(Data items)

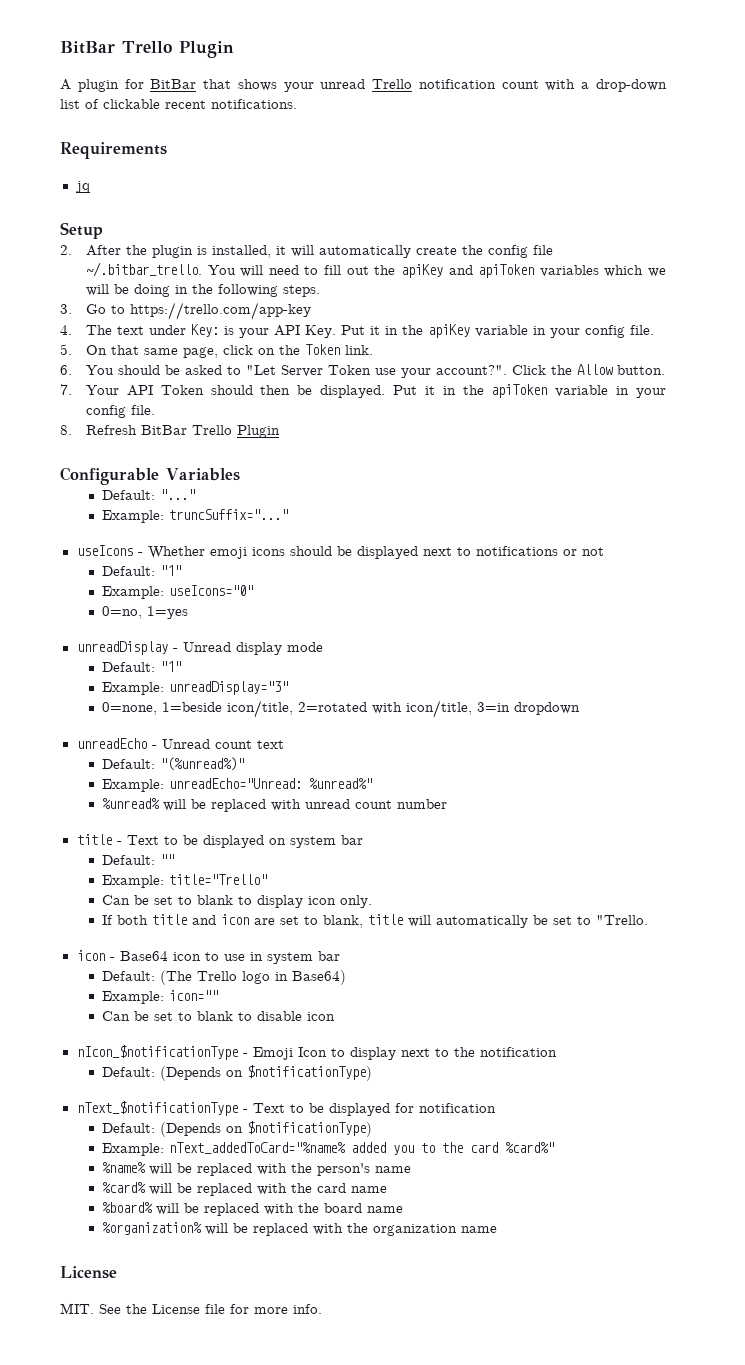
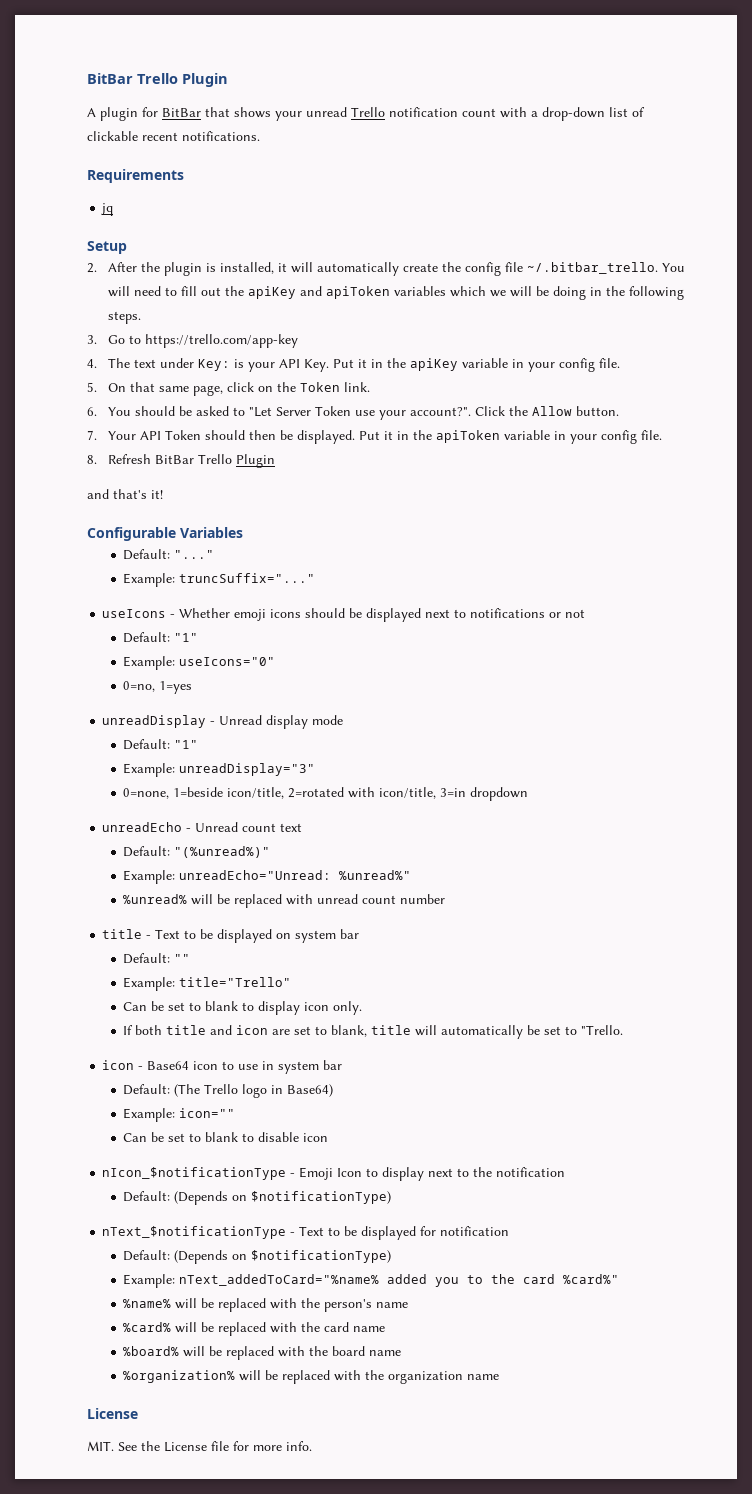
(280, 431) none -> [87,489,163,499] // and that's it!

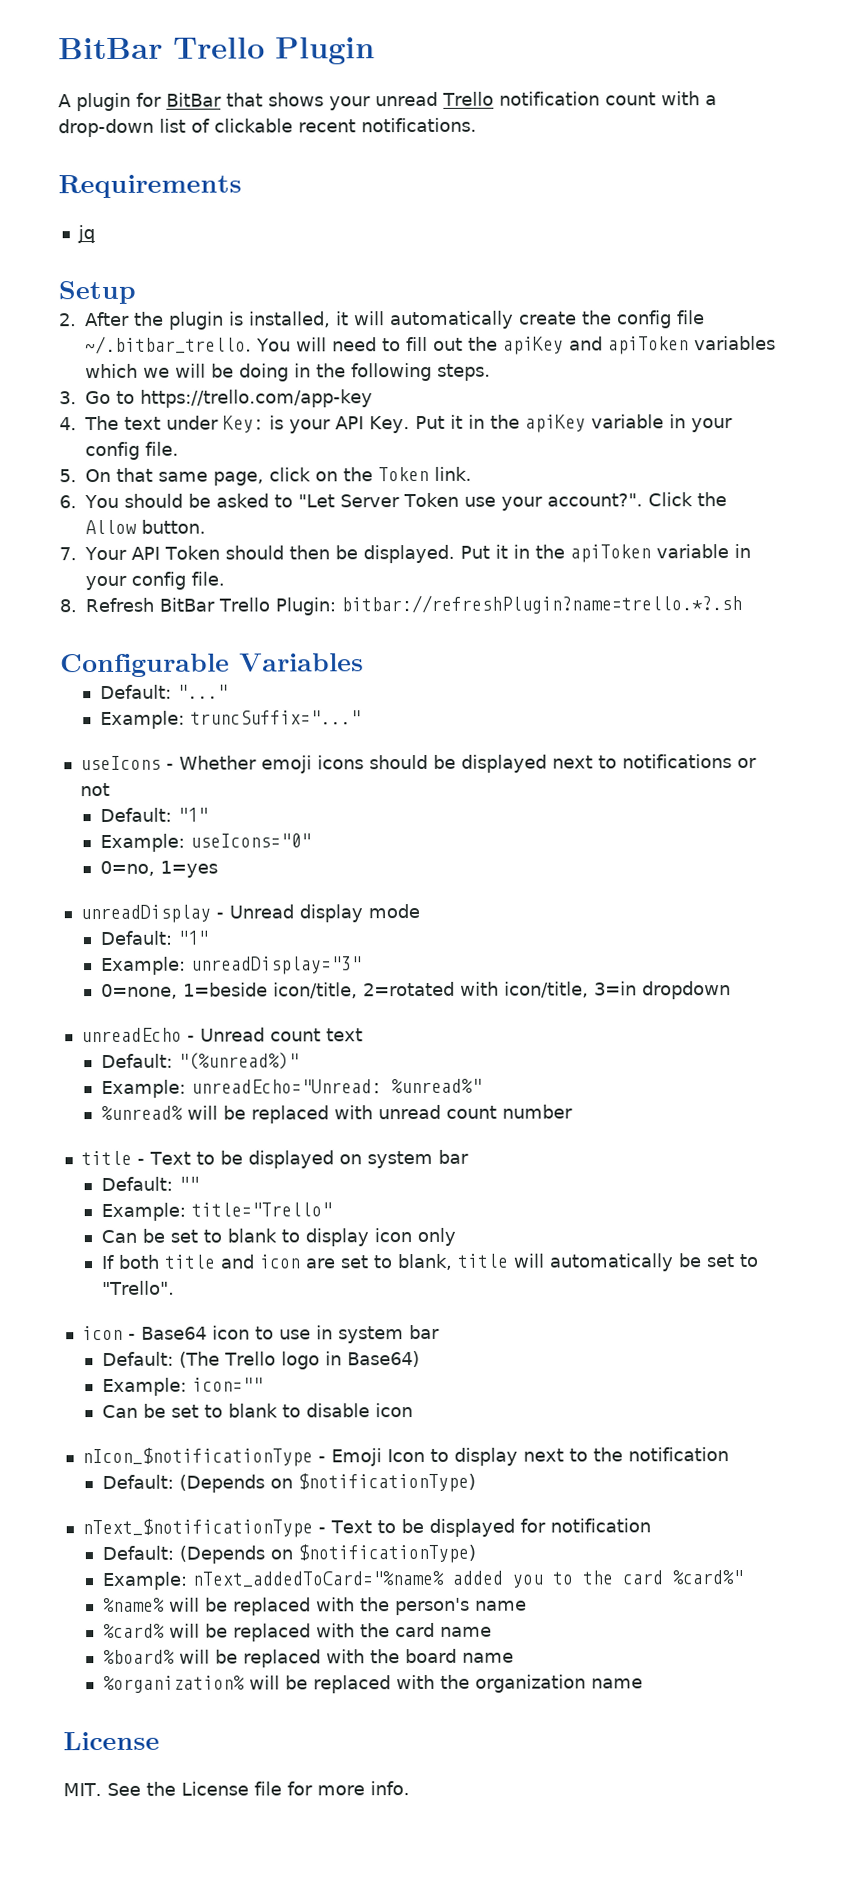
[235,454,275,468] [87,489,163,499] Plugin // and that's it! -> [274,593,742,616] Plugin: bitbar://refreshPlugin?name=trello.*?.sh
[333,1001,363,1015] only. -> [416,1227,456,1247] only
[581,1025,624,1035] "Trello. -> [101,1280,175,1296] "Trello".

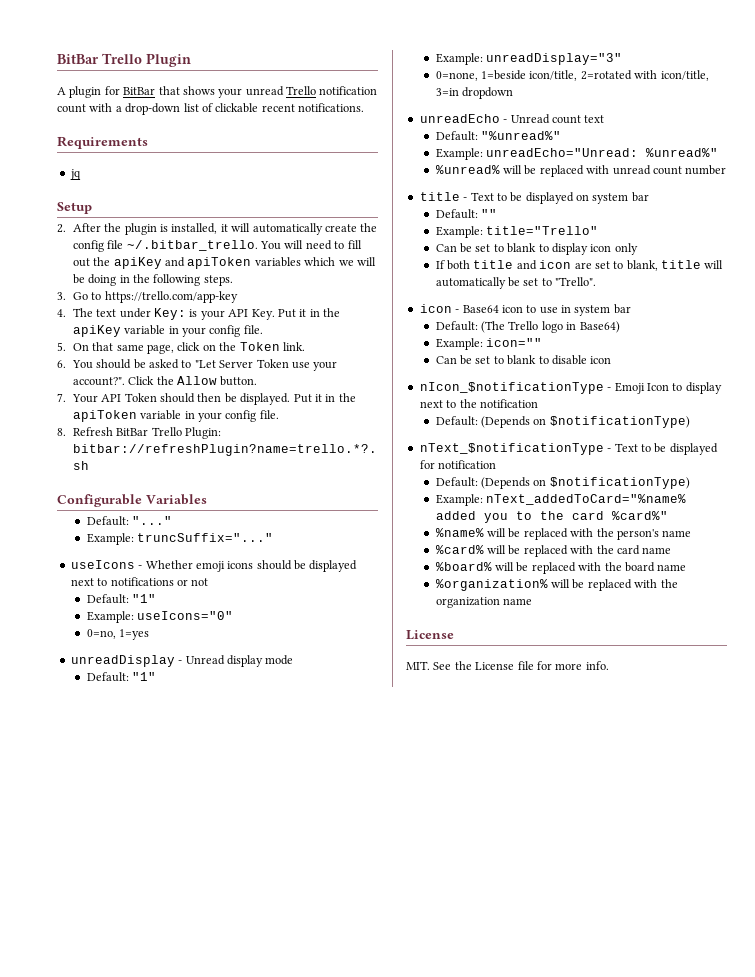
[177,1052,299,1070] "(%unread%)" -> [481,131,562,140] "%unread%"

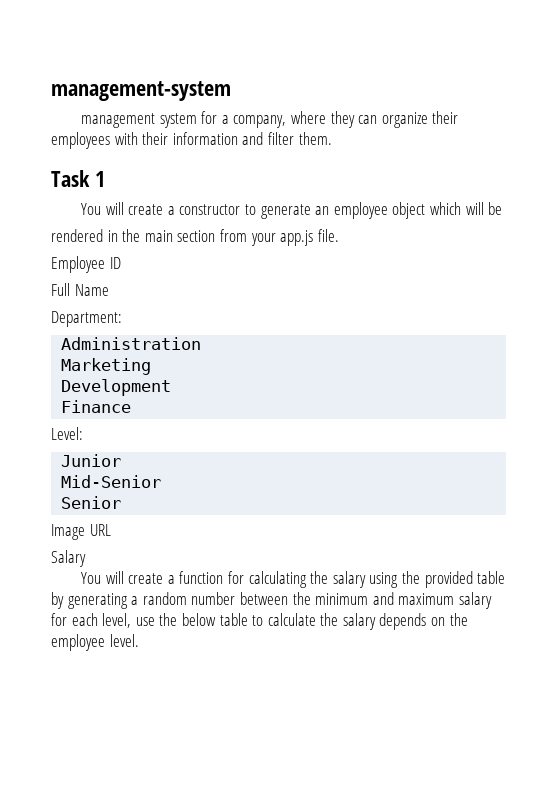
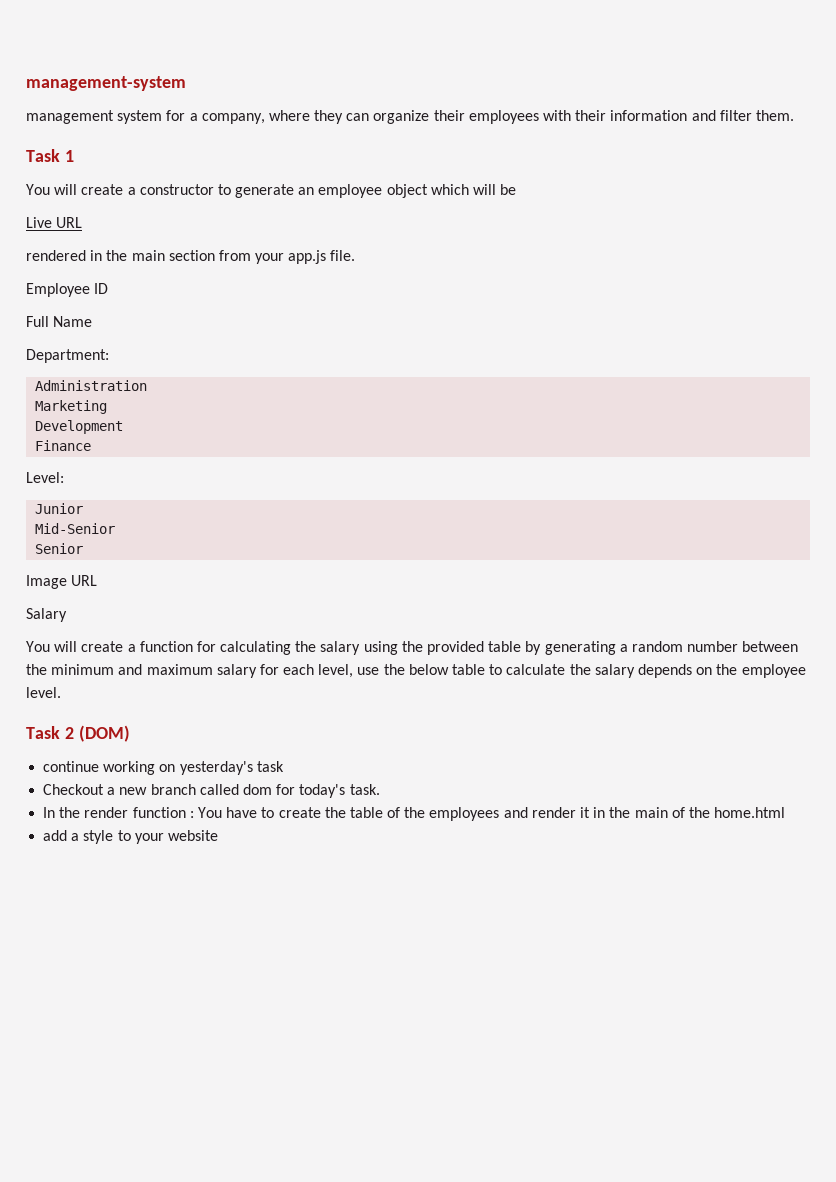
(503, 208) none -> [26,217,83,228] // Live URL
(139, 640) none -> [26,725,130,742] [43,761,284,775] [43,784,380,798] [43,807,786,821] [43,830,218,844] // Task 2 (DOM) // continue working on yesterday's task // Checkout a new branch called dom for today's task. // In the render function : You have to create the table of the employees and render it in the main of the home.html // add a style to your website

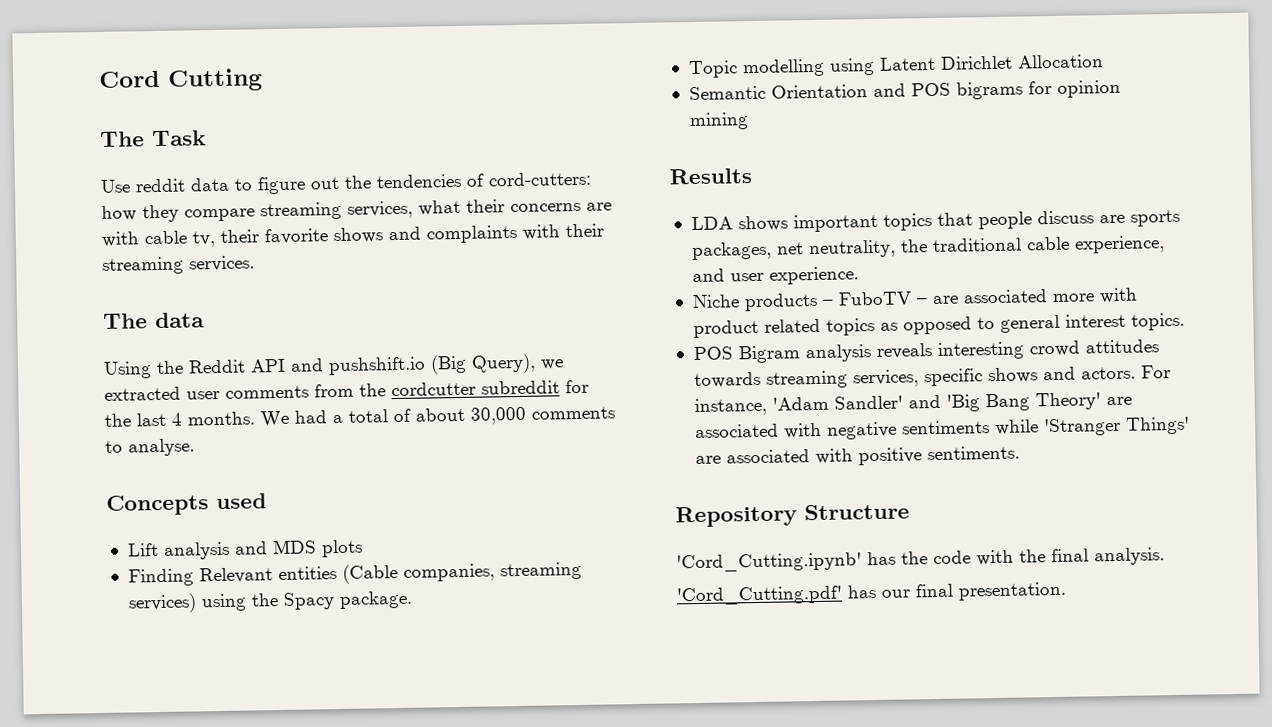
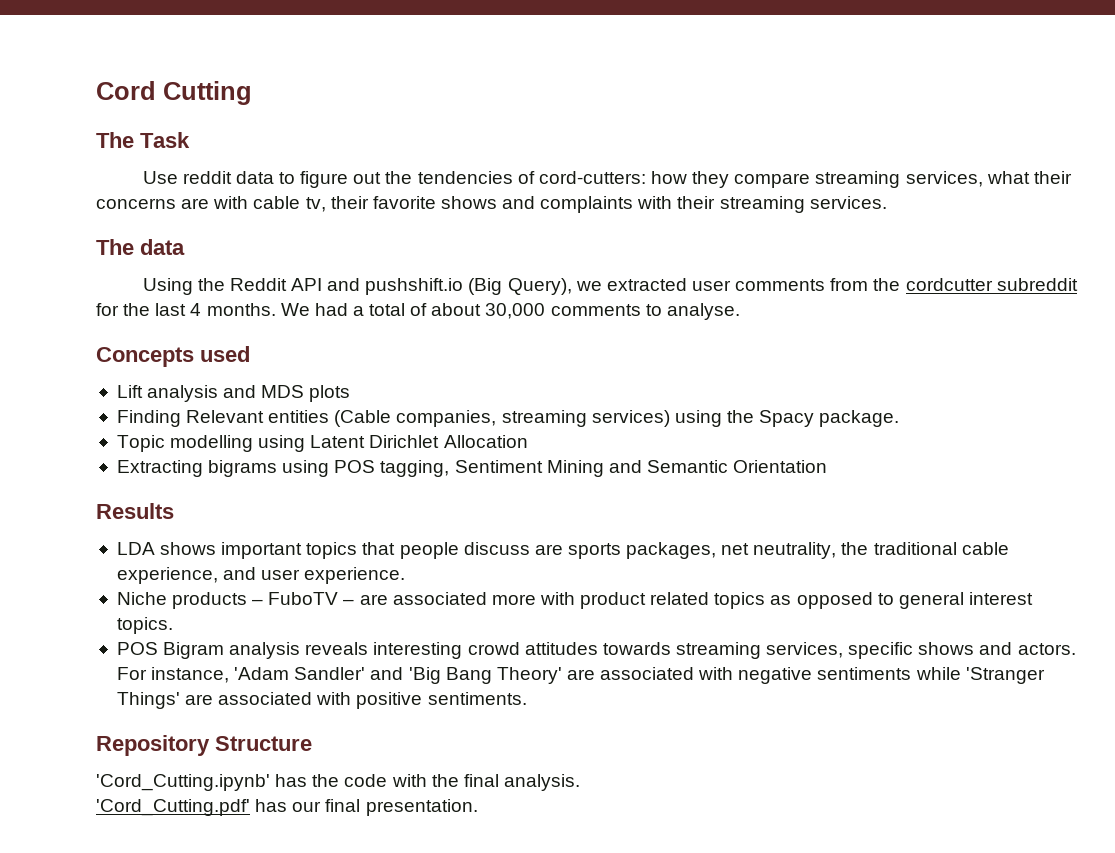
[688,79,1121,101] [688,112,749,131] Semantic Orientation and POS bigrams for opinion mining -> [116,460,828,477] Extracting bigrams using POS tagging, Sentiment Mining and Semantic Orientation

What is expected
The records, exactly as written but without images, should be returned.

Exercise output
(280, 431) none -> [87,489,163,499] // and that's it!

[235,454,275,468] [87,489,163,499] Plugin // and that's it! -> [274,593,742,616] Plugin: bitbar://refreshPlugin?name=trello.*?.sh
[333,1001,363,1015] only. -> [416,1227,456,1247] only
[581,1025,624,1035] "Trello. -> [101,1280,175,1296] "Trello".

[177,1052,299,1070] "(%unread%)" -> [481,131,562,140] "%unread%"

(503, 208) none -> [26,217,83,228] // Live URL
(139, 640) none -> [26,725,130,742] [43,761,284,775] [43,784,380,798] [43,807,786,821] [43,830,218,844] // Task 2 (DOM) // continue working on yesterday's task // Checkout a new branch called dom for today's task. // In the render function : You have to create the table of the employees and render it in the main of the home.html // add a style to your website

[688,79,1121,101] [688,112,749,131] Semantic Orientation and POS bigrams for opinion mining -> [116,460,828,477] Extracting bigrams using POS tagging, Sentiment Mining and Semantic Orientation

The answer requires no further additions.